Data listing:
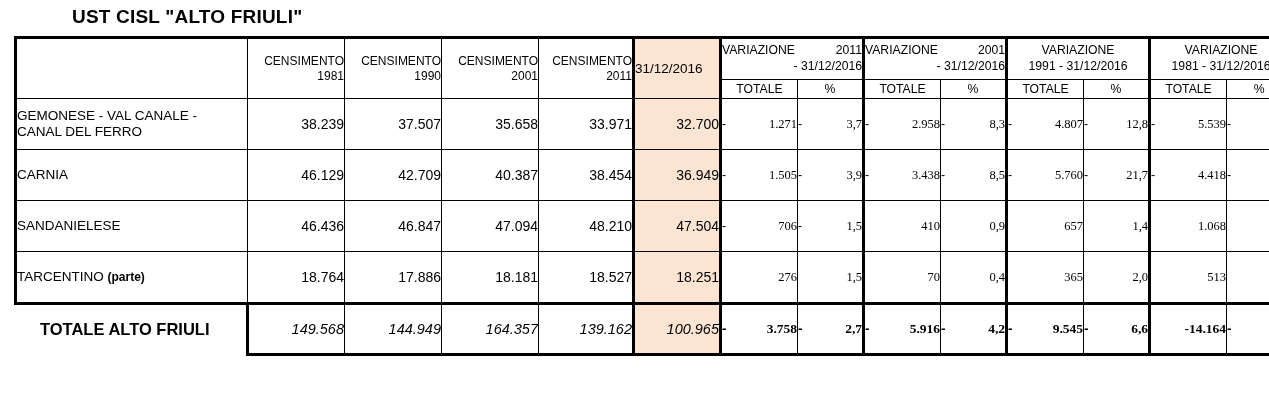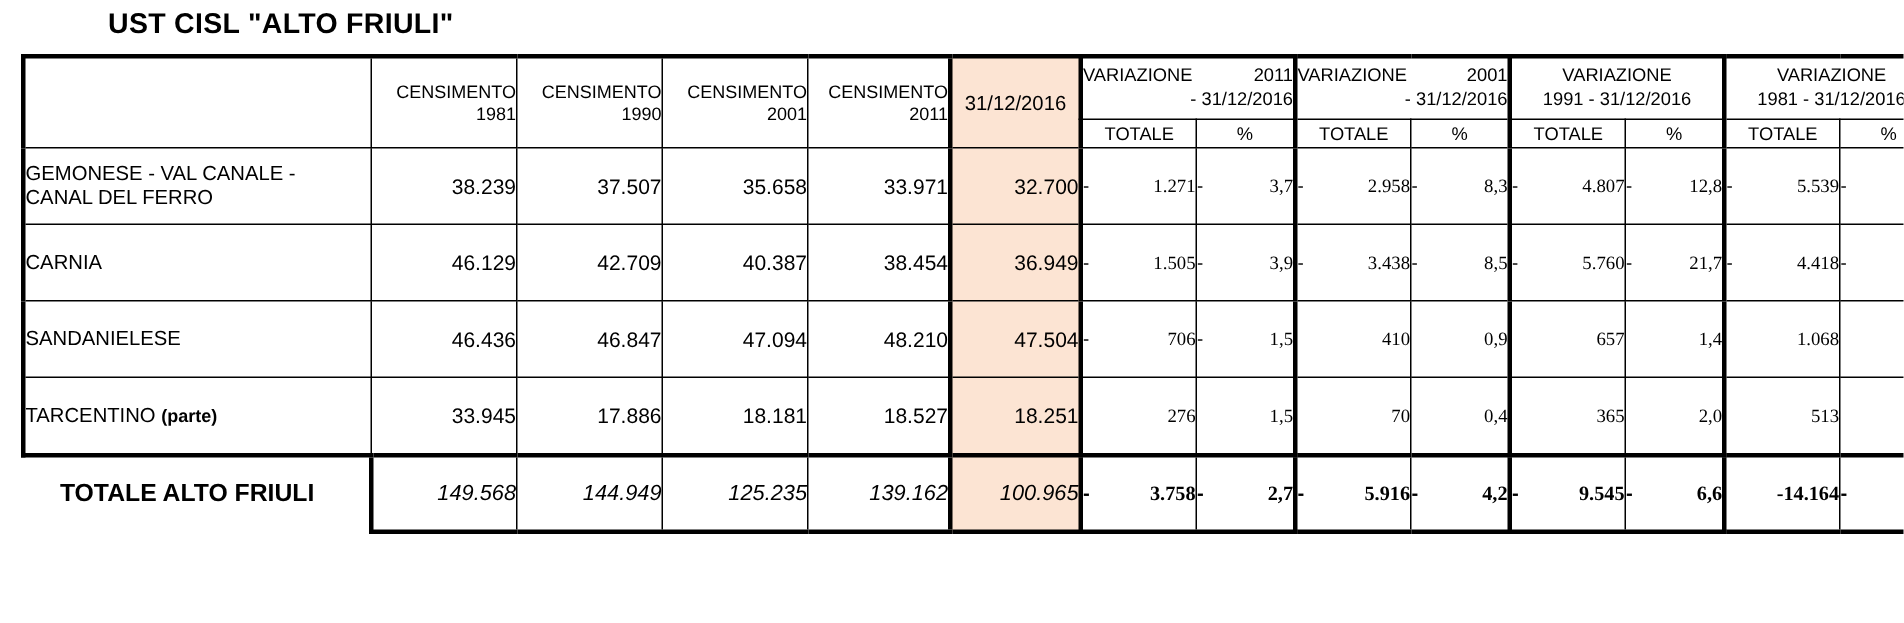--- a/index.html
+++ b/index.html
@@ -60,7 +60,7 @@
   }
   .hdr-highlight {
     background: #fce4d3;
-    text-align: center;
+    text-align: left;
     font-size: 13.5px;
     font-weight: bold;
     height: 56px;

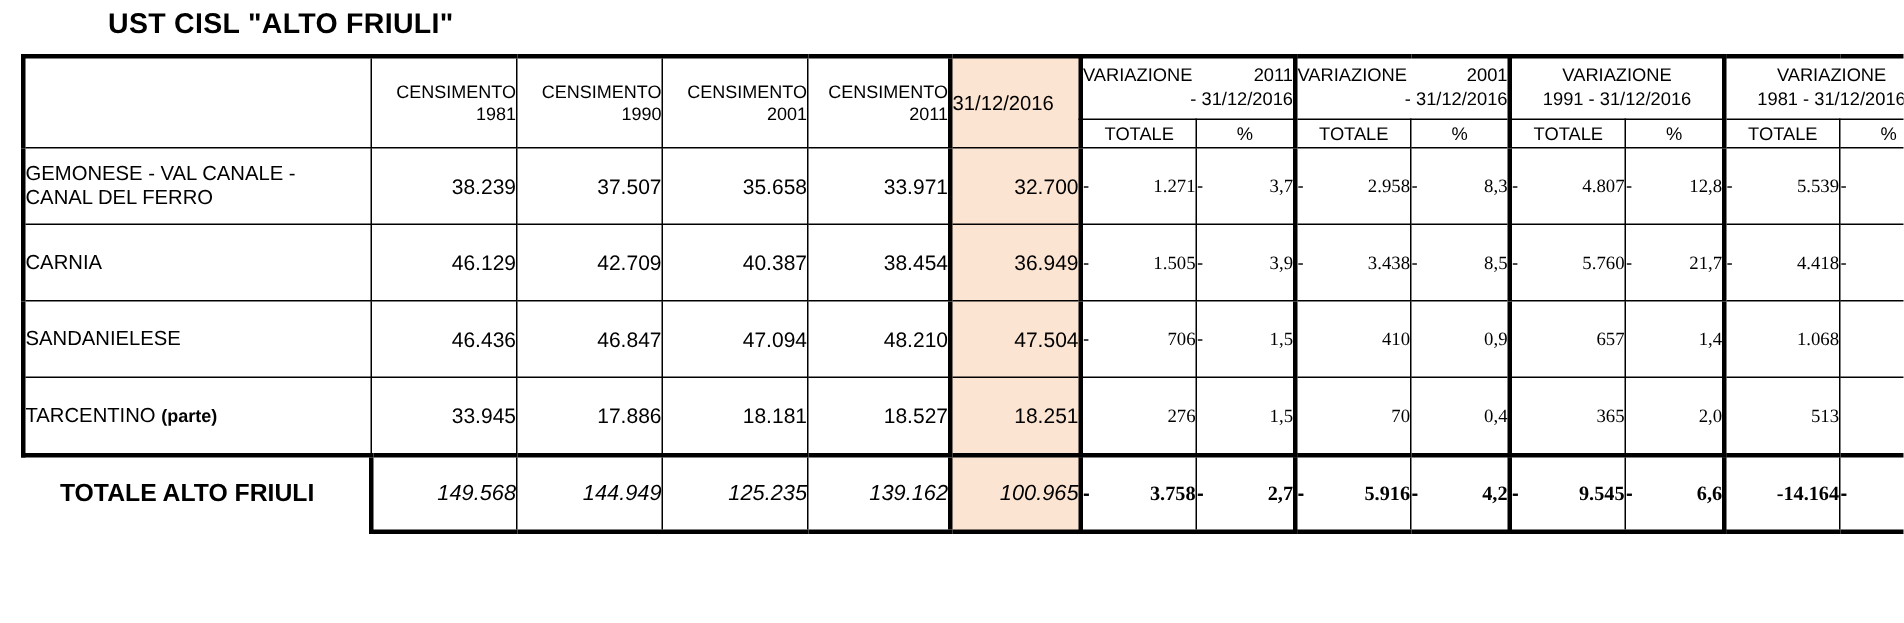--- a/index.html
+++ b/index.html
@@ -405,7 +405,7 @@
           <span>TARCENTINO</span>
           <span class="small">(parte)</span>
         </td>
-        <td class="num outer-bottom">33.945</td>
+        <td class="num outer-bottom">18.764</td>
         <td class="num outer-bottom">17.886</td>
         <td class="num outer-bottom">18.181</td>
         <td class="num outer-bottom">18.527</td>

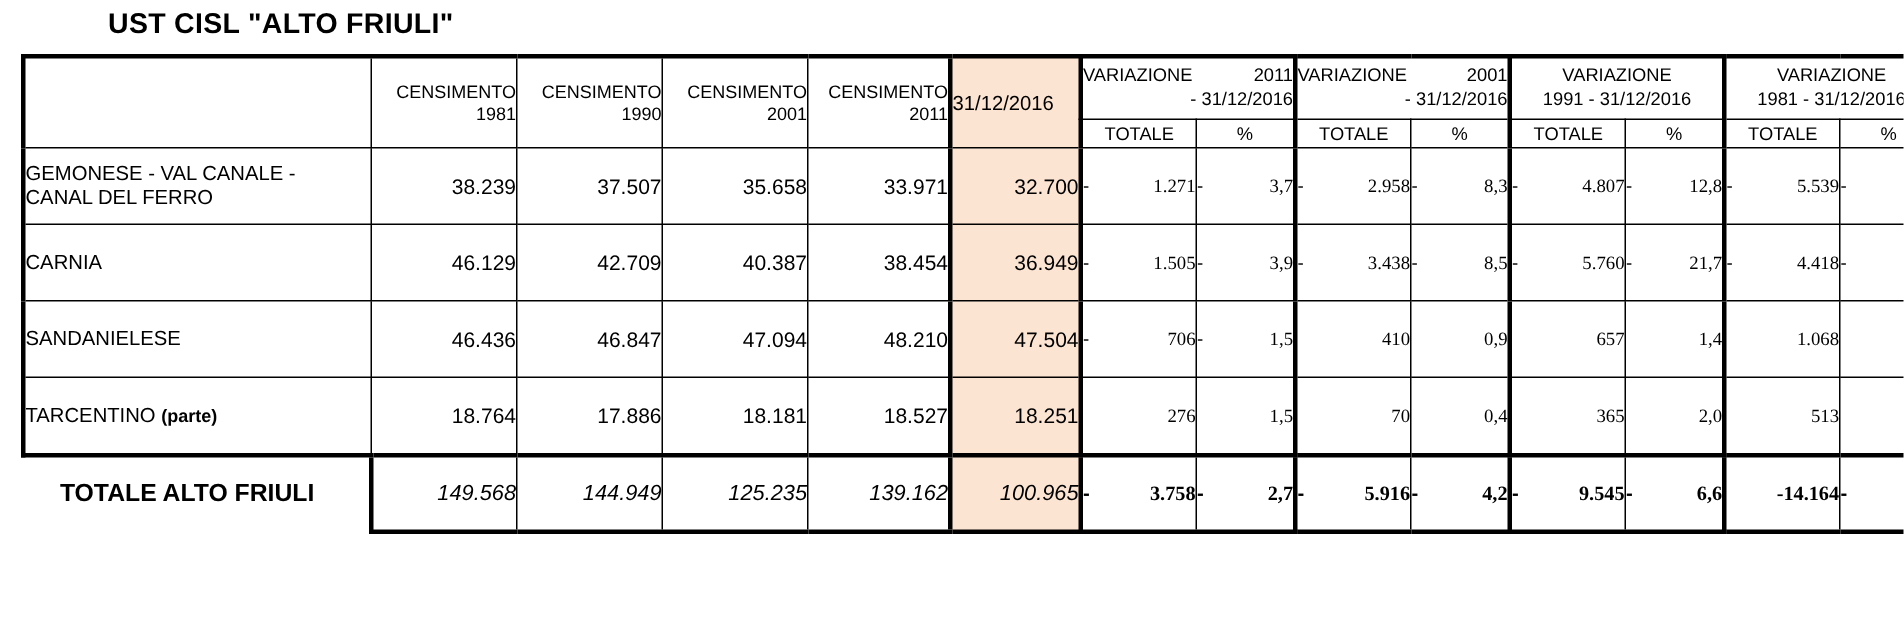--- a/index.html
+++ b/index.html
@@ -464,7 +464,7 @@
         <td class="rowlabel" style="border:none;">TOTALE ALTO FRIULI</td>
         <td class="num outer-left outer-top outer-bottom">149.568</td>
         <td class="num outer-top outer-bottom">144.949</td>
-        <td class="num outer-top outer-bottom">125.235</td>
+        <td class="num outer-top outer-bottom">164.357</td>
         <td class="num outer-top outer-bottom">139.162</td>
         <td class="num-hl thickline-l thickline-r outer-top outer-bottom">100.965</td>
         <td class="vnum outer-top outer-bottom">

Task description: Excerpt from the records above: set down only the lines from the one that contains "font-weight: bold;" through the one that contains "-464,7 +464,7 @@", inclusive, word for word. Pictures stay out.

Your solution:
     font-weight: bold;
     height: 56px;

--- a/index.html
+++ b/index.html
@@ -405,7 +405,7 @@
           <span>TARCENTINO</span>
           <span class="small">(parte)</span>
         </td>
-        <td class="num outer-bottom">33.945</td>
+        <td class="num outer-bottom">18.764</td>
         <td class="num outer-bottom">17.886</td>
         <td class="num outer-bottom">18.181</td>
         <td class="num outer-bottom">18.527</td>

--- a/index.html
+++ b/index.html
@@ -464,7 +464,7 @@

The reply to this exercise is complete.